▸ **Data extracts**
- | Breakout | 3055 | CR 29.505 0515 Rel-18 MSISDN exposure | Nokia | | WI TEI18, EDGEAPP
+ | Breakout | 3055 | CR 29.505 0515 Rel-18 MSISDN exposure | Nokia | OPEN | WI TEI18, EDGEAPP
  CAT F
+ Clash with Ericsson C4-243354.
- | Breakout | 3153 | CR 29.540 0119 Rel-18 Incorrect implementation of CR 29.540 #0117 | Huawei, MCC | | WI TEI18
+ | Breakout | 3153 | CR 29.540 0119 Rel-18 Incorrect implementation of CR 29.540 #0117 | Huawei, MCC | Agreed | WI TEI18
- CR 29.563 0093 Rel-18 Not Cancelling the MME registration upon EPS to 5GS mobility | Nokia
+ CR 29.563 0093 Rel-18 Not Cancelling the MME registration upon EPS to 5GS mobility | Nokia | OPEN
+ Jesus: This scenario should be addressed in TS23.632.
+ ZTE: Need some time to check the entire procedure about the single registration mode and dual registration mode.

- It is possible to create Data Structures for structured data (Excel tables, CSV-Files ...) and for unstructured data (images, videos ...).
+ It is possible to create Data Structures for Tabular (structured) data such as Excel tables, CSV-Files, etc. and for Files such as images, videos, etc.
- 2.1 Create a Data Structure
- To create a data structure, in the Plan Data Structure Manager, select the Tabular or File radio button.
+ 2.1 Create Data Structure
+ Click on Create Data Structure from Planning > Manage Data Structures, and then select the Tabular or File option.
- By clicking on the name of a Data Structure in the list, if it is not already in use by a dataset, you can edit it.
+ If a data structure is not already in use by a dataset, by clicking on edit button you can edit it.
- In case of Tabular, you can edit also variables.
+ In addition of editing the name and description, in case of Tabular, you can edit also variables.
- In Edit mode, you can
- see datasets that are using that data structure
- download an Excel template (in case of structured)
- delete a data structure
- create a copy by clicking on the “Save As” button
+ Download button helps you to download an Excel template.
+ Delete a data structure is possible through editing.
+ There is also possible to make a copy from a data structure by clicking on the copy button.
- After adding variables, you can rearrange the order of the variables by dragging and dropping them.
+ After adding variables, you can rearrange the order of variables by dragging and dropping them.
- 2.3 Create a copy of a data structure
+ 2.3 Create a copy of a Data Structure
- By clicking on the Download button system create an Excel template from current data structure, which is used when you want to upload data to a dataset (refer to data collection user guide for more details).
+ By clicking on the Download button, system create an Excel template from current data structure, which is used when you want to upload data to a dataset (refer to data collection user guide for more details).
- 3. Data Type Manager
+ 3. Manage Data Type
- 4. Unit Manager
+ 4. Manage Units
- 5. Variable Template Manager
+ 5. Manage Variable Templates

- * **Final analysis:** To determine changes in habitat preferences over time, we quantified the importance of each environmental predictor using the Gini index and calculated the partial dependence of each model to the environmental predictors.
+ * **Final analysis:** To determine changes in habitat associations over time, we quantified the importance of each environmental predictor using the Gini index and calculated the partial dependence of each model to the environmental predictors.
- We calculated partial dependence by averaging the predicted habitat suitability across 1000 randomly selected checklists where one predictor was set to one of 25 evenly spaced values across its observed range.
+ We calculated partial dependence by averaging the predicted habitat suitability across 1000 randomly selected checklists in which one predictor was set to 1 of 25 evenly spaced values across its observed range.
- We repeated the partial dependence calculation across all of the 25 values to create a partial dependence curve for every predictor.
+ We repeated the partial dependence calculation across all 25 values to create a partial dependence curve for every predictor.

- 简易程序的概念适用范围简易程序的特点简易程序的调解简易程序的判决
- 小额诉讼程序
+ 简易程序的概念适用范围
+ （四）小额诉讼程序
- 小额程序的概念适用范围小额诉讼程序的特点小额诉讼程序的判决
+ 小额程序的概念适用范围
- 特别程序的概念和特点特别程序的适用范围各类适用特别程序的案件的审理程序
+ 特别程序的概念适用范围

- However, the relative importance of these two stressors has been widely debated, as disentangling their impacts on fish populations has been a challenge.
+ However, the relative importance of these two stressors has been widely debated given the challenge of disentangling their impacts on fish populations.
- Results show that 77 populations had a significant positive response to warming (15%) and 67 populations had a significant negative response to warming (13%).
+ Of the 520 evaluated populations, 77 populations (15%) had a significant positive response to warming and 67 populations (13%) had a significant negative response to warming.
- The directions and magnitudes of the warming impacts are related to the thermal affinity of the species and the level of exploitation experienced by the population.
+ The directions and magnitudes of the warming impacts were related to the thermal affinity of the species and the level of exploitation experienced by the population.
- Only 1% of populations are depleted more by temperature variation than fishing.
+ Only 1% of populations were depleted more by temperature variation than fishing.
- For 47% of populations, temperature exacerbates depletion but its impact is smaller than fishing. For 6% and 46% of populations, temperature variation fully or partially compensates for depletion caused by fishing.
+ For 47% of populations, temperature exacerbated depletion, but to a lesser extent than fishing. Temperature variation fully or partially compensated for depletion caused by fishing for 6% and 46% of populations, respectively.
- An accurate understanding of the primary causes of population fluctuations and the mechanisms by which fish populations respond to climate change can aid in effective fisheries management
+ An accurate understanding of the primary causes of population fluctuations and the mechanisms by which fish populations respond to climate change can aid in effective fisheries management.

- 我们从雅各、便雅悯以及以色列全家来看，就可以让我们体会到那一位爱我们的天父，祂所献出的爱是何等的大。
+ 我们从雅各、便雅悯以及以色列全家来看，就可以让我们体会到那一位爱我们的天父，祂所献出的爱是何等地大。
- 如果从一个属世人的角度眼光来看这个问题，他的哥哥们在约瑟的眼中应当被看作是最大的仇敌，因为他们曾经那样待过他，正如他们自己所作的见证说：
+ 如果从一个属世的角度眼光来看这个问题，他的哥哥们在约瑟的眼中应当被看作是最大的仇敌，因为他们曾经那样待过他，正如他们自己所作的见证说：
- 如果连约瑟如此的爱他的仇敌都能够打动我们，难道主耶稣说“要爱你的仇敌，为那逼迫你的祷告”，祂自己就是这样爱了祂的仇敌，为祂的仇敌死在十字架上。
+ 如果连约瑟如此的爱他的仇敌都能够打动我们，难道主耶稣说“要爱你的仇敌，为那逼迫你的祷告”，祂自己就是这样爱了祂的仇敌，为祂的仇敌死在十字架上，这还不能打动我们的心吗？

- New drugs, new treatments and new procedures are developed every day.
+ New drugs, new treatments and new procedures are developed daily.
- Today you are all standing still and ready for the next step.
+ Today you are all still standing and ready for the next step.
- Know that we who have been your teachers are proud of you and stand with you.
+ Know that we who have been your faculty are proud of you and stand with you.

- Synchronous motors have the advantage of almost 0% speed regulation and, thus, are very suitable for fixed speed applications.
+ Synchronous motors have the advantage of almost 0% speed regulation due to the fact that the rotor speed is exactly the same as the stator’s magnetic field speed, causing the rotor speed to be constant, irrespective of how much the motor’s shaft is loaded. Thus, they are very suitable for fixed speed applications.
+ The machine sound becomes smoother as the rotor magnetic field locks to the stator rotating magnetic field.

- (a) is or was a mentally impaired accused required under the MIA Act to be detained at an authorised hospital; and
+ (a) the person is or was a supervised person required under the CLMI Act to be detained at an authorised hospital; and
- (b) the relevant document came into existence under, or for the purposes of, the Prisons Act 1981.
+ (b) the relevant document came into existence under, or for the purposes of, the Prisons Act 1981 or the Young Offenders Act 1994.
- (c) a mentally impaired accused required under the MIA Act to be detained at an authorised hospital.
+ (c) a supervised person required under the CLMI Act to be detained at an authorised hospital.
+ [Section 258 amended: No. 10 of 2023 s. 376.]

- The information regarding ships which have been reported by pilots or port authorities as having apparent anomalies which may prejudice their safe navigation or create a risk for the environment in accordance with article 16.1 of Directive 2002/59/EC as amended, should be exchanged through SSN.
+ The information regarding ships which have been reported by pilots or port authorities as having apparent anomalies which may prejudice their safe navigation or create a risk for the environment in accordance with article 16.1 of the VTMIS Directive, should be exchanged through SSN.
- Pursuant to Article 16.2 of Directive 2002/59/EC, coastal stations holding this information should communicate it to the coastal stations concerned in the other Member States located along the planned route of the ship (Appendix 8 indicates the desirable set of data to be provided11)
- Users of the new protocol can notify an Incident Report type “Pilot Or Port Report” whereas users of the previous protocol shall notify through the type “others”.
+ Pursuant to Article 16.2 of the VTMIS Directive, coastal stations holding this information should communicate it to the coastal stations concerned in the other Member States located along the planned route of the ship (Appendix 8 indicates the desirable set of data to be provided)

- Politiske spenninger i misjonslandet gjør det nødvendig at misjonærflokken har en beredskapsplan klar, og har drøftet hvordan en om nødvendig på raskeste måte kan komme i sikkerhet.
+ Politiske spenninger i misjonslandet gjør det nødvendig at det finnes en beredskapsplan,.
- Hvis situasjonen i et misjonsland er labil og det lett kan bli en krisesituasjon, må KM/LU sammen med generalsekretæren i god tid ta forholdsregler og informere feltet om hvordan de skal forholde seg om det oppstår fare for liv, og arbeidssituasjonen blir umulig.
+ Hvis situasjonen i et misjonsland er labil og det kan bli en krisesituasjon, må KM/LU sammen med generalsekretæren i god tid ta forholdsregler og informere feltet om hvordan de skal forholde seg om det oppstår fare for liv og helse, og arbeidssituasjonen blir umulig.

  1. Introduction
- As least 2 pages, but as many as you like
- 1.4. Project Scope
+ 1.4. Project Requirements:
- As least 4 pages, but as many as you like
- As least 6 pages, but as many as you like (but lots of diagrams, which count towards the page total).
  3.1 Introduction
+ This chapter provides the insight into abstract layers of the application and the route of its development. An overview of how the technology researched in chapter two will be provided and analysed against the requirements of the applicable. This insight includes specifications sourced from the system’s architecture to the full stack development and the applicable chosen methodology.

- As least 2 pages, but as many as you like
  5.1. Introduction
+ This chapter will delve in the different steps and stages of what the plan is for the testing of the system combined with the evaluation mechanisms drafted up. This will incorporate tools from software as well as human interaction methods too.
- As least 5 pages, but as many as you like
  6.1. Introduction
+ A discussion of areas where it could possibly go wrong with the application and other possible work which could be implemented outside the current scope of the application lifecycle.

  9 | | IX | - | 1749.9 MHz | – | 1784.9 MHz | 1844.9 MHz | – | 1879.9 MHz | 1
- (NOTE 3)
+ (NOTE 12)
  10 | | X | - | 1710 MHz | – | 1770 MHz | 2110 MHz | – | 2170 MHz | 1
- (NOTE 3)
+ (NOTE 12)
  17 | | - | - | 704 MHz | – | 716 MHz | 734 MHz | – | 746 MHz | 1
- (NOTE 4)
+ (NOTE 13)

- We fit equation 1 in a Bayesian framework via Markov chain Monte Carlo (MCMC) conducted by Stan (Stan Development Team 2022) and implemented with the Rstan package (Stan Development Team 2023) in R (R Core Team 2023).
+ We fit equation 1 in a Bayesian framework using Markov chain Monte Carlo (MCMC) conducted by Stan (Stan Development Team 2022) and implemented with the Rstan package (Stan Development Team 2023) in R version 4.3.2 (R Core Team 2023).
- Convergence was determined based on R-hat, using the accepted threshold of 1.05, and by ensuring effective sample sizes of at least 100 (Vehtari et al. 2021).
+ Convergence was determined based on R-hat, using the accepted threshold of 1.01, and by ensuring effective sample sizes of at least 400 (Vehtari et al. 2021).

▸ **Exercise directions**
All that is needed is the exact run of lines above from the line containing "- see datasets" through the line containing "- By clicking on the Download", both of them included.

▸ **Response to the exercise**
- see datasets that are using that data structure
- download an Excel template (in case of structured)
- delete a data structure
- create a copy by clicking on the “Save As” button
+ Download button helps you to download an Excel template.
+ Delete a data structure is possible through editing.
+ There is also possible to make a copy from a data structure by clicking on the copy button.
- After adding variables, you can rearrange the order of the variables by dragging and dropping them.
+ After adding variables, you can rearrange the order of variables by dragging and dropping them.
- 2.3 Create a copy of a data structure
+ 2.3 Create a copy of a Data Structure
- By clicking on the Download button system create an Excel template from current data structure, which is used when you want to upload data to a dataset (refer to data collection user guide for more details).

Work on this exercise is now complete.